Cela fait trente ans que je n’avais plus vu « Les Estivants » de Gorki, montés en Belgique sur un scène professionnelle francophone. En 1988, Philippe van Kessel, pour sa dernière mise en scène à l’Atelier Ste Anne, avant de diriger le Théâtre National, proposait une version bouleversante de ce groupe de petits bourgeois russes paumés. En France, Eric Lacascade, Gérard Desarthe et… TG Stan y reviennent. Au Festival de Liège, une chance est donnée à un groupe de jeunes acteurs qui font de ces estivants un vigoureux « autoportrait » de groupe posant les questions d’une époque incertaine.

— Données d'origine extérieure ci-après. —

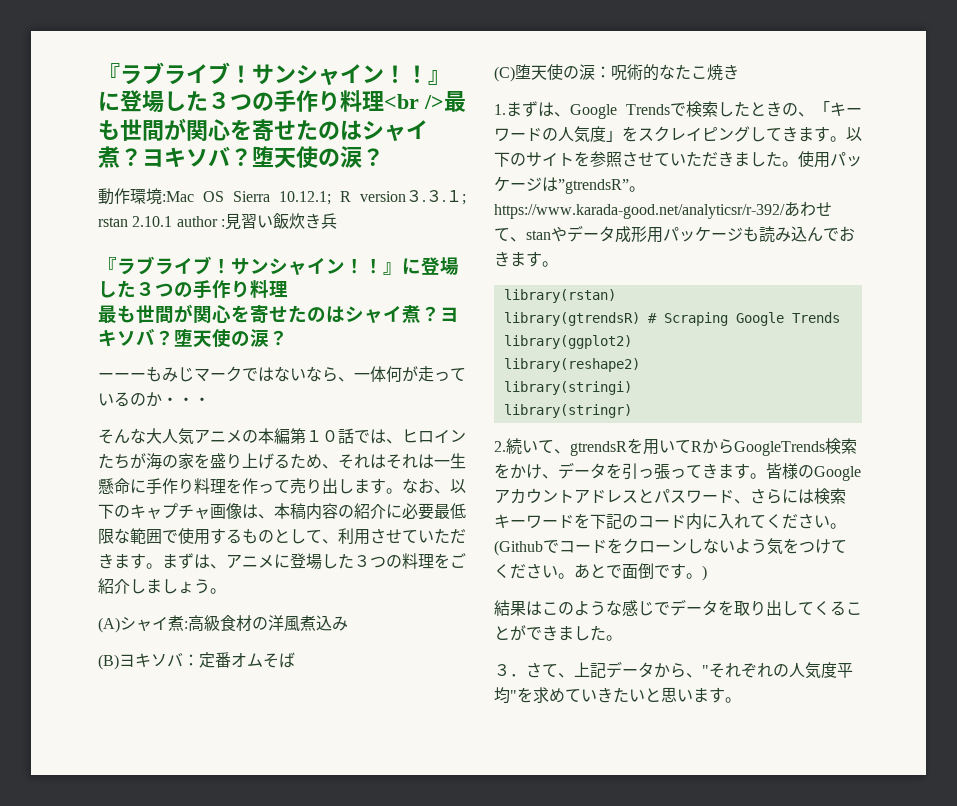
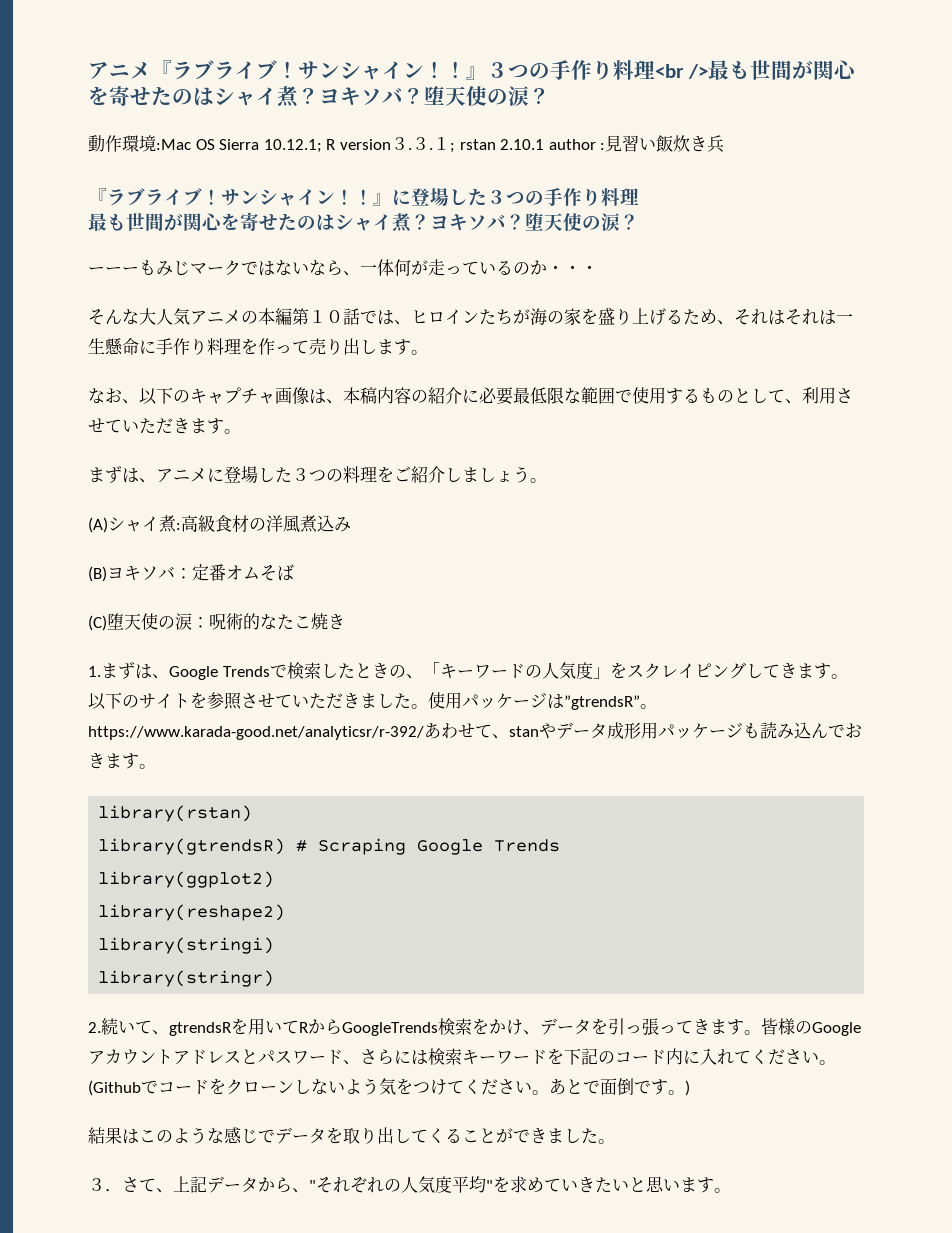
- 『ラブライブ！サンシャイン！！』に登場した３つの手作り料理<br />最も世間が関心を寄せたのはシャイ煮？
+ アニメ『ラブライブ！サンシャイン！！』３つの手作り料理<br />最も世間が関心を寄せたのはシャイ煮？
- そんな大人気アニメの本編第１０話では、ヒロインたちが海の家を盛り上げるため、それはそれは一生懸命に手作り料理を作って売り出します。なお、以下のキャプチャ画像は、本稿内容の紹介に必要最低限な範囲で使用するものとして、利用させていただきます。まずは、アニメに登場した３つの料理をご紹介しましょう。
+ そんな大人気アニメの本編第１０話では、ヒロインたちが海の家を盛り上げるため、それはそれは一生懸命に手作り料理を作って売り出します。
+ なお、以下のキャプチャ画像は、本稿内容の紹介に必要最低限な範囲で使用するものとして、利用させていただきます。
+ まずは、アニメに登場した３つの料理をご紹介しましょう。

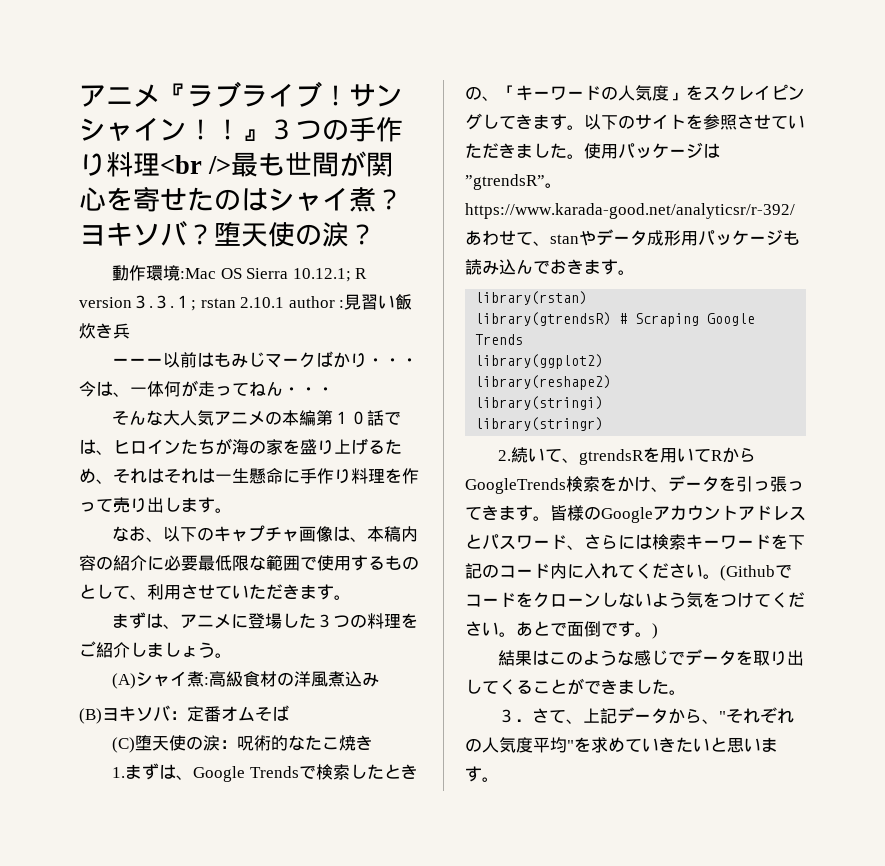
- 『ラブライブ！サンシャイン！！』に登場した３つの手作り料理
- 最も世間が関心を寄せたのはシャイ煮？ヨキソバ？堕天使の涙？
- ーーーもみじマークではないなら、一体何が走っているのか・・・
+ ーーー以前はもみじマークばかり・・・今は、一体何が走ってねん・・・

Tchekhov, le médecin humaniste, avait de l’estime pour Gorki, d’origine modeste parvenu à se hisser dans intelligentsia moscovite et qui finira chantre de Staline. En 1902, « Les Bas-Fonds » de Gorki avaient fait le buzz en mettant en scène des pauvres. En 1904, Tchekhov, auteur d’une vingtaine de pièces, meurt à 44 ans après la représentation de sa dernière pièce « La Cerisaie ». « Les Estivants » (1904 aussi) sont comme une suite et un hommage à Tchekhov. Ils semblent les héritiers directs de Lopakhine, le moujik parvenu de « La Cerisaie  qui veut racheter le domaine, abattre les arbres pour en faire des datchas…. où se déroulent les vacances des « estivants ». Eux aussi viennent du peuple mais se sont cultivés et enrichis et pour la plupart sont très fiers de leur statut de petit bourgeois et de leur droit à la paresse et à la futilité d’un discours creux. Il y a là un médecin, un ingénieur, un propriétaire, et leurs femmes respectives qui les trompent ou pas. Les maris sont souvent « gros lourds », caricaturaux et donc drôles. Les femmes sont beaucoup plus intéressantes, l’une risquant l’adultère, une autre folle de poésie, une autre passionnée par le changement social. C’est l’une d’elles Varvara, opposée au poète cynique Chalimov qui rompra le ronron ambiant au 4è acte et obligera chacun à déposer son masque et à se définir socialement. Les personnages tchekhoviens perdus dans leurs discussions un peu vagues sont soudain pris d’une rage « gorkienne ». On est en 1904, à quelques mois de la première Révolution russe de 1905, avec son « dimanche rouge » en janvier, son Cuirassé Potemkine au printemps et son Manifeste d’Octobre après une grève générale. Et à 12 ans de la 2è Révolution d’Octobre. Gorki, converti au bolchevisme, n’écrira plus que 2 pièces, en 1905 (« Les enfants du Soleil » et « Les Barbares »).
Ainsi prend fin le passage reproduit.